Graham was determined to keep a lid on his emotions up until the moment the try was confirmed by the video referee even though some around him were celebrating, knowing what it is like to be on the other side of things from Saints’ 2011 final loss and Canterbury’s defeat to South Sydney Rabbitohs in the 2014 NRL Grand Final.
“I was trying to stay calm,” Graham said. “Obviously, Tommy has had a drop goal that has hit the post and then Jack has chased it down.
2:51 Watch the dramatic finish to the 2020 Super League Grand Final
“I just wanted to wait until ‘try’ came up and I was anticipating it was going to be a try. There were a few people coming up and I was like ‘just wait, just wait’. Until that went up, I was going to keep a lid on it.
“When you lose a Grand Final, it is devastating. I’ve had numerous times how the Wigan lads are feeling, but you’ve just got to get back up.”

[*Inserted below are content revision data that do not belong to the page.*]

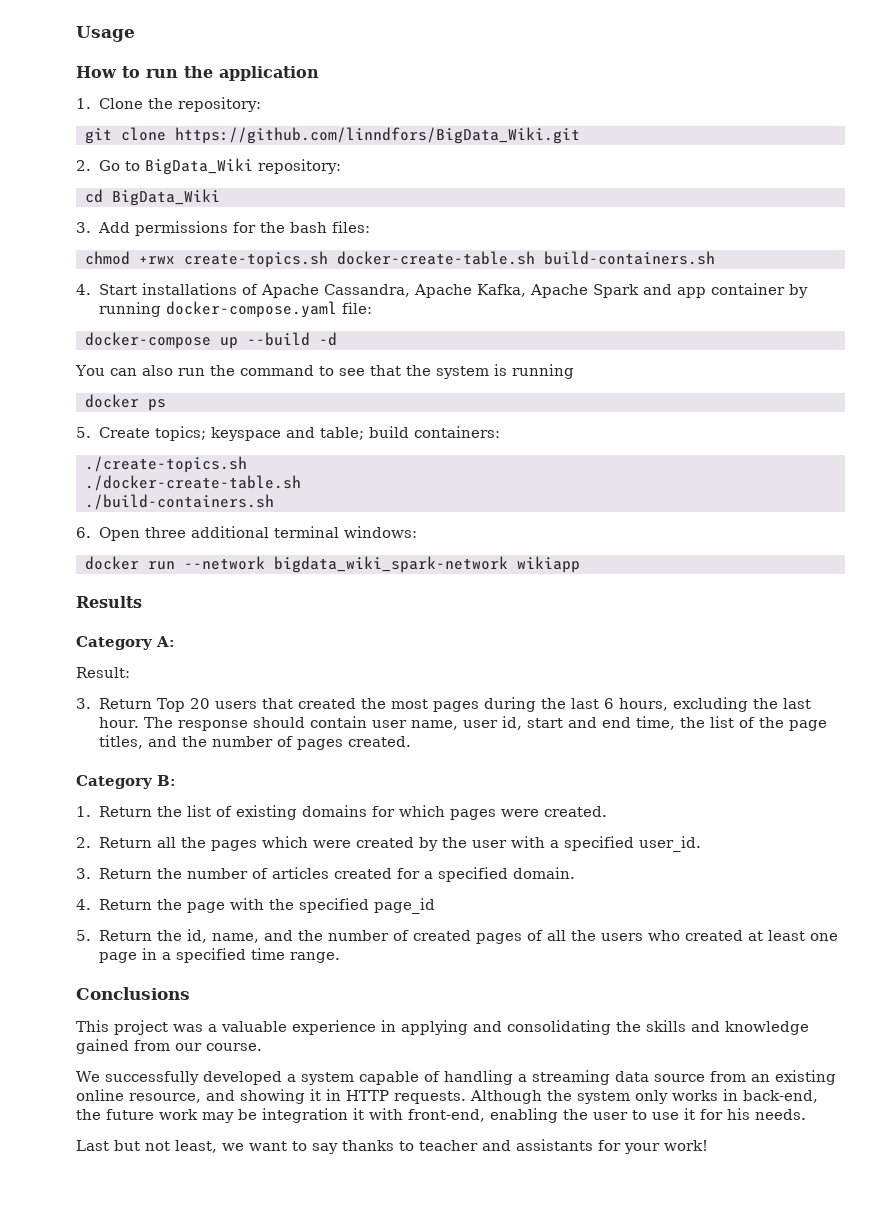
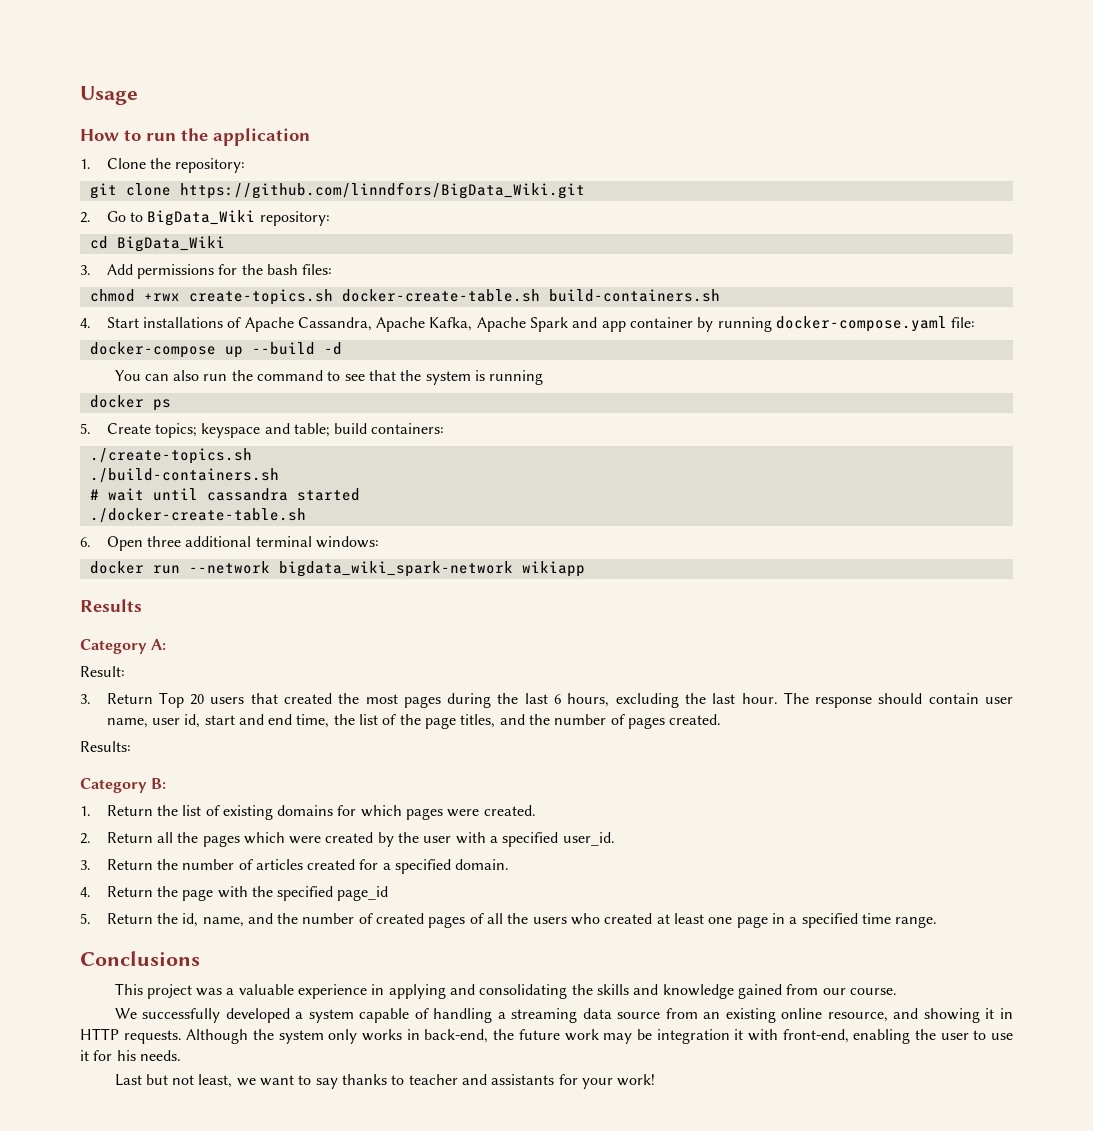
+ ./build-containers.sh
+ # wait until cassandra started
- ./build-containers.sh
+ Results:

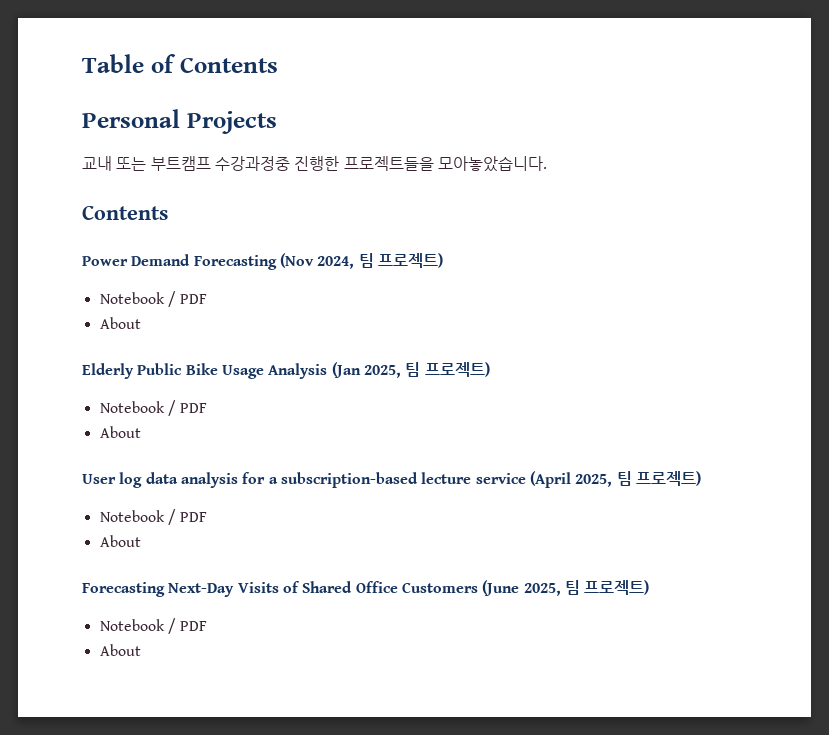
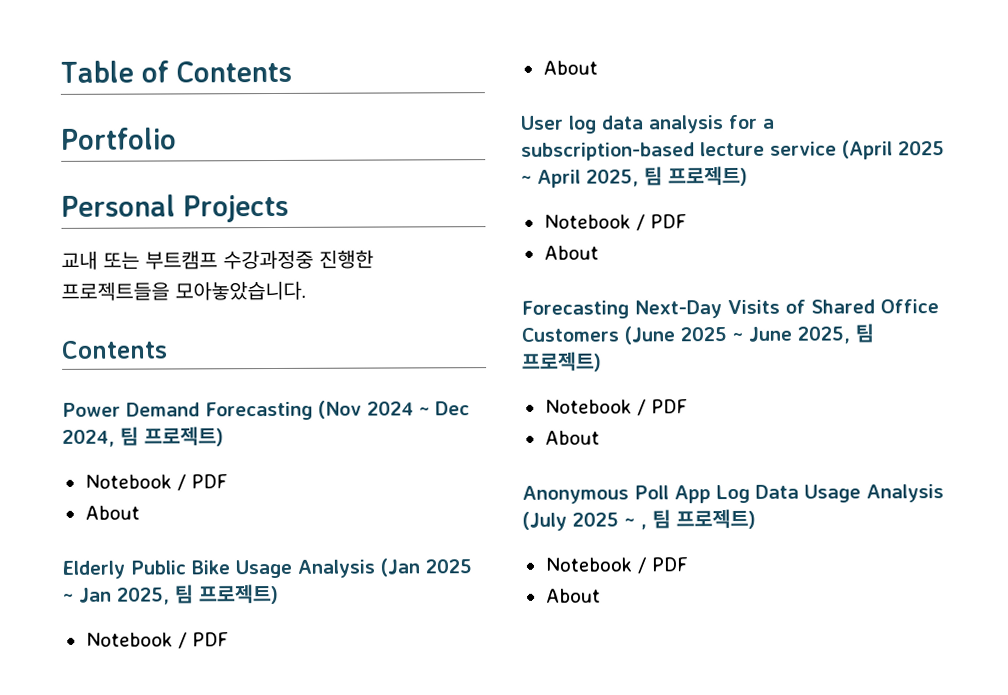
+ Portfolio
- Power Demand Forecasting (Nov 2024, 팀 프로젝트)
+ Power Demand Forecasting (Nov 2024 ~ Dec 2024, 팀 프로젝트)
- Elderly Public Bike Usage Analysis (Jan 2025, 팀 프로젝트)
+ Elderly Public Bike Usage Analysis (Jan 2025 ~ Jan 2025, 팀 프로젝트)
- User log data analysis for a subscription-based lecture service (April 2025, 팀 프로젝트)
+ User log data analysis for a subscription-based lecture service (April 2025 ~ April 2025, 팀 프로젝트)
- Forecasting Next-Day Visits of Shared Office Customers (June 2025, 팀 프로젝트)
+ Forecasting Next-Day Visits of Shared Office Customers (June 2025 ~ June 2025, 팀 프로젝트)
+ Notebook / PDF
+ About
+ Anonymous Poll App Log Data Usage Analysis (July 2025 ~ , 팀 프로젝트)

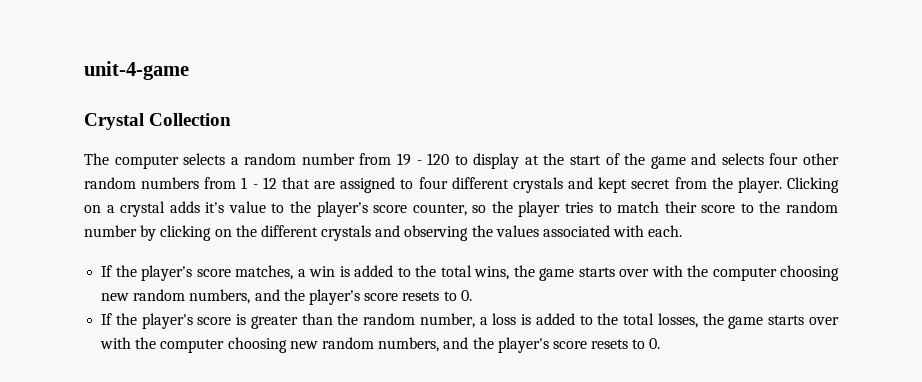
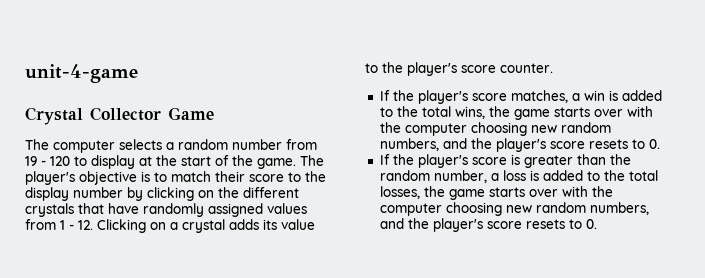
- Crystal Collection
+ Crystal Collector Game
- The computer selects a random number from 19 - 120 to display at the start of the game and selects four other random numbers from 1 - 12 that are assigned to four different crystals and kept secret from the player. Clicking on a crystal adds it's value to the player's score counter, so the player tries to match their score to the random number by clicking on the different crystals and observing the values associated with each.
+ The computer selects a random number from 19 - 120 to display at the start of the game. The player's objective is to match their score to the display number by clicking on the different crystals that have randomly assigned values from 1 - 12. Clicking on a crystal adds its value to the player's score counter.

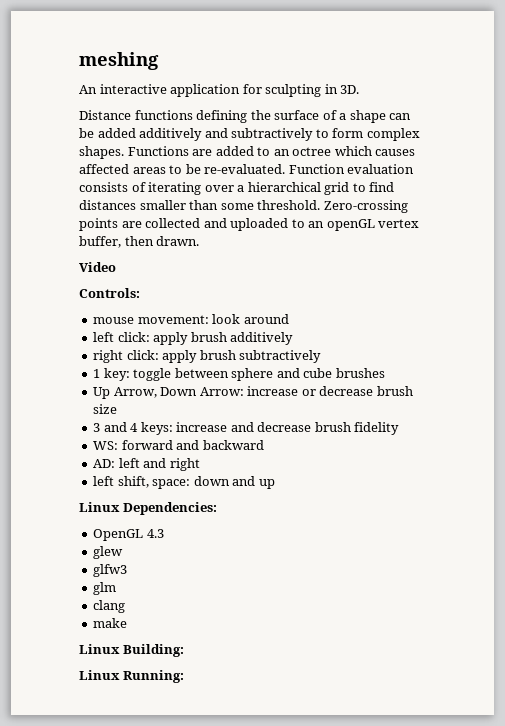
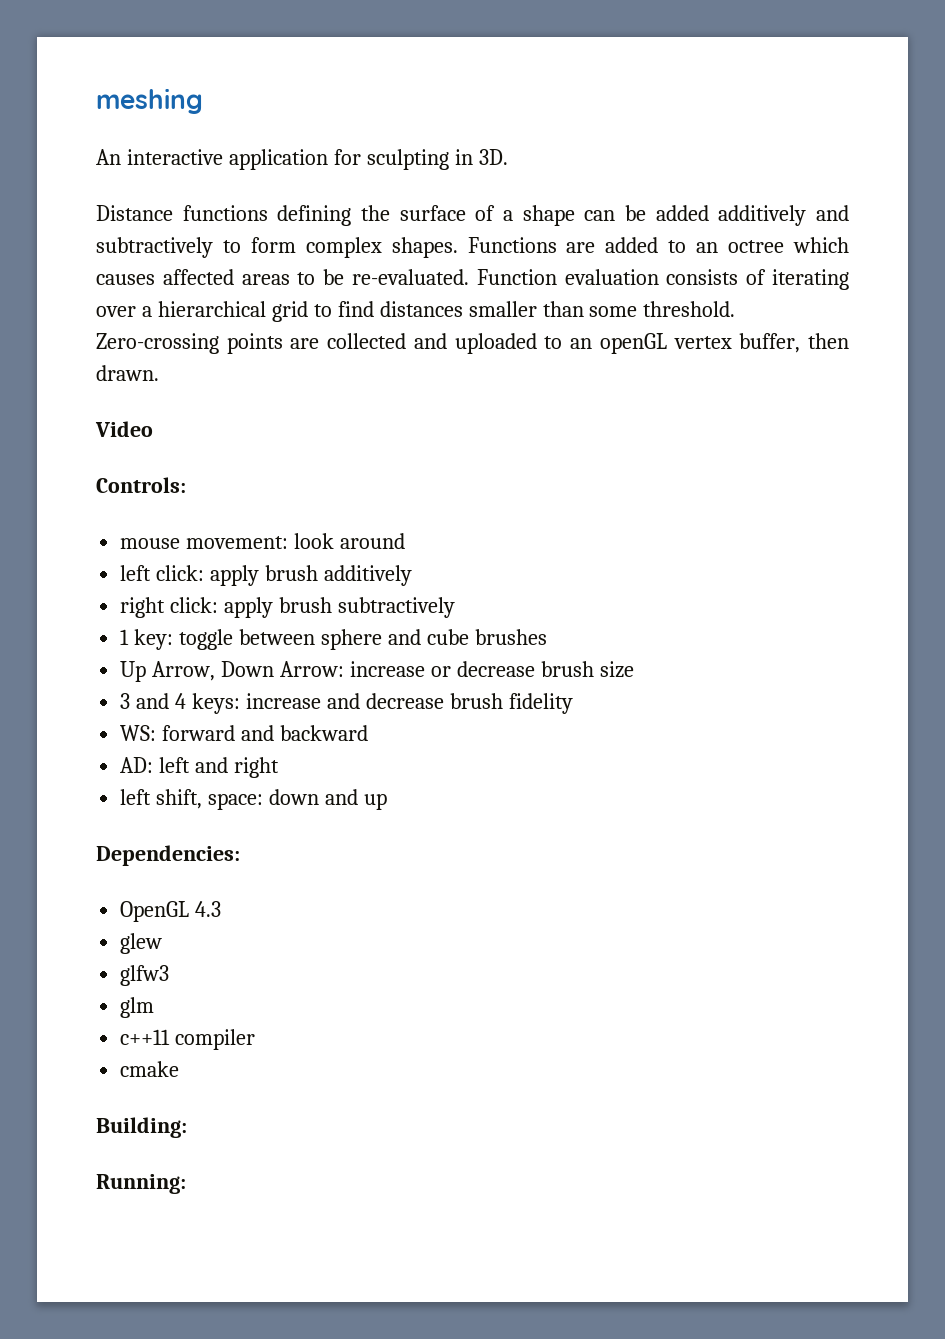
- Linux Dependencies:
+ Dependencies:
- clang
- make
- Linux Building:
+ c++11 compiler
+ cmake
+ Building:
- Linux Running:
+ Running:

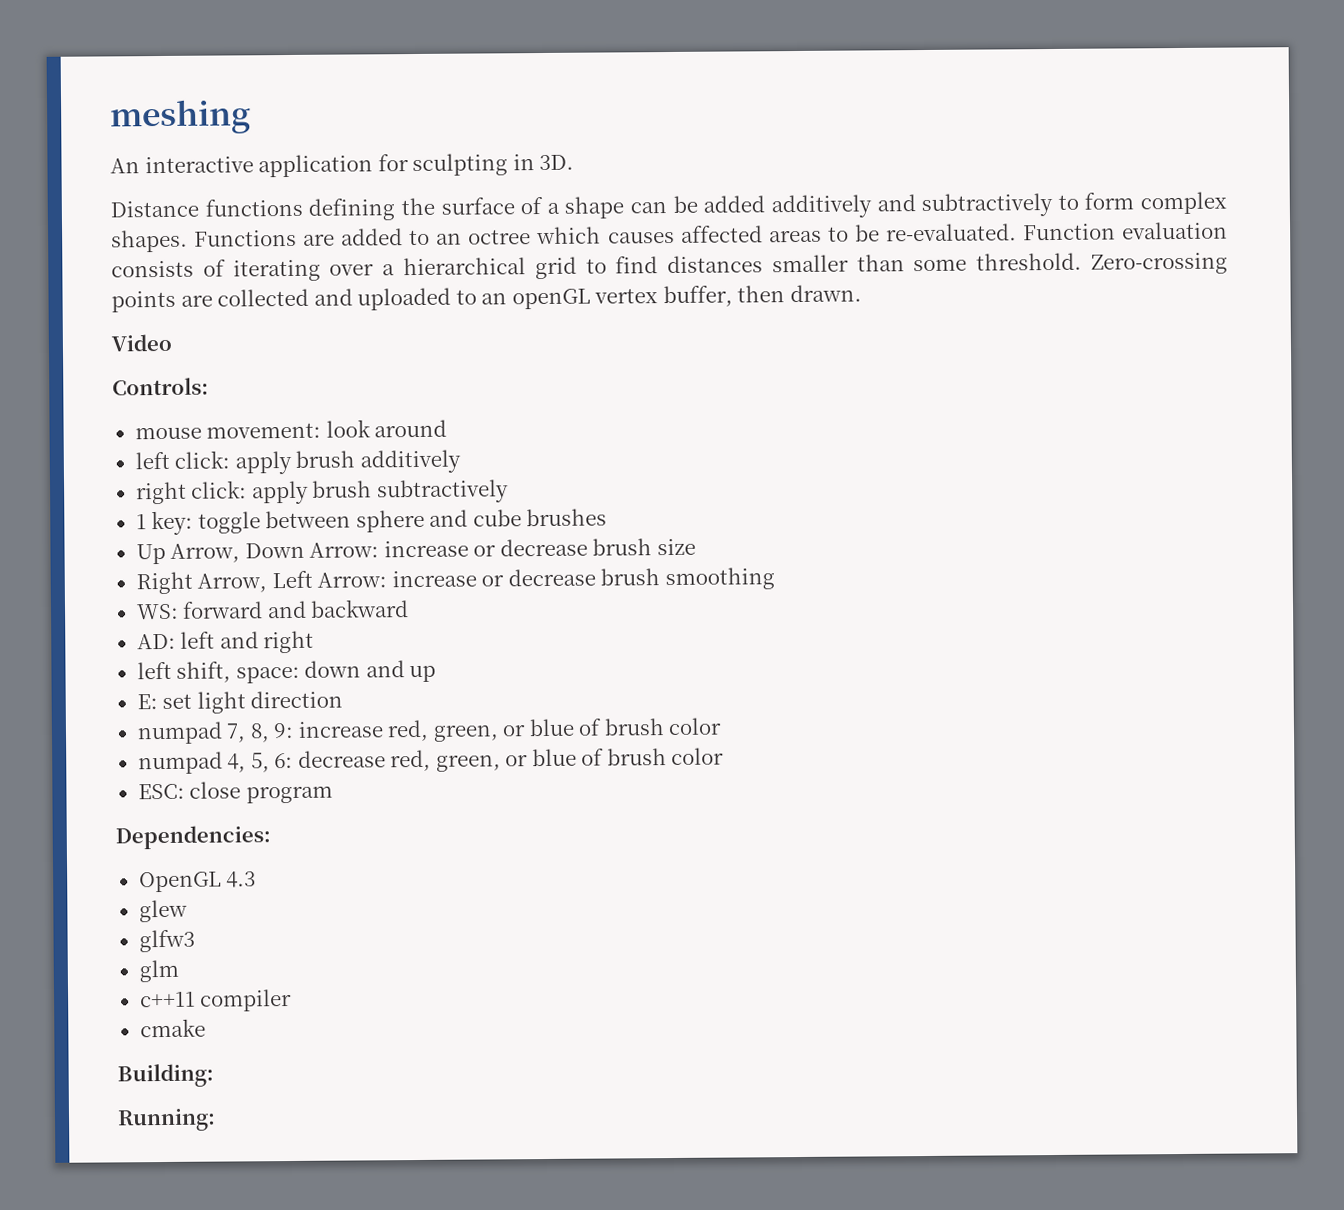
- 3 and 4 keys: increase and decrease brush fidelity
+ Right Arrow, Left Arrow: increase or decrease brush smoothing
+ E: set light direction
+ numpad 7, 8, 9: increase red, green, or blue of brush color
+ numpad 4, 5, 6: decrease red, green, or blue of brush color
+ ESC: close program

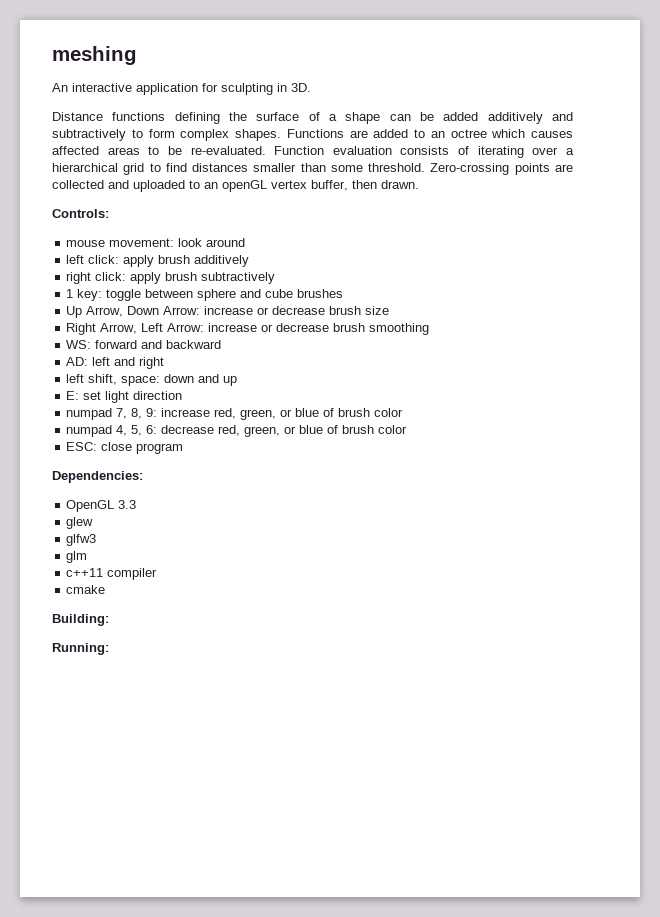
- Video
- OpenGL 4.3
+ OpenGL 3.3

Although he bowed out a champion, Graham’s main motivation in returning to where it all began for him was not to have one last chance of winning the title.
Instead, it was more the chance to help the next generation making their way at the Totally Wicked Stadium achieve something and he is confident this group of St Helens players have plenty more to come after securing back-to-back Super League titles.
“This isn’t why I came back,” Graham said. “I came back to try to give myself and this group an opportunity and help as much as I could.
“It wasn’t the be-all and end-all, coming back to win a Grand Final. I tried not to speak about winning, just doing what you could do to get the win.
“In terms of the group – to quote David Brent, again – if you’re facing in the right direction, all you’ve got to do is keep on walking.”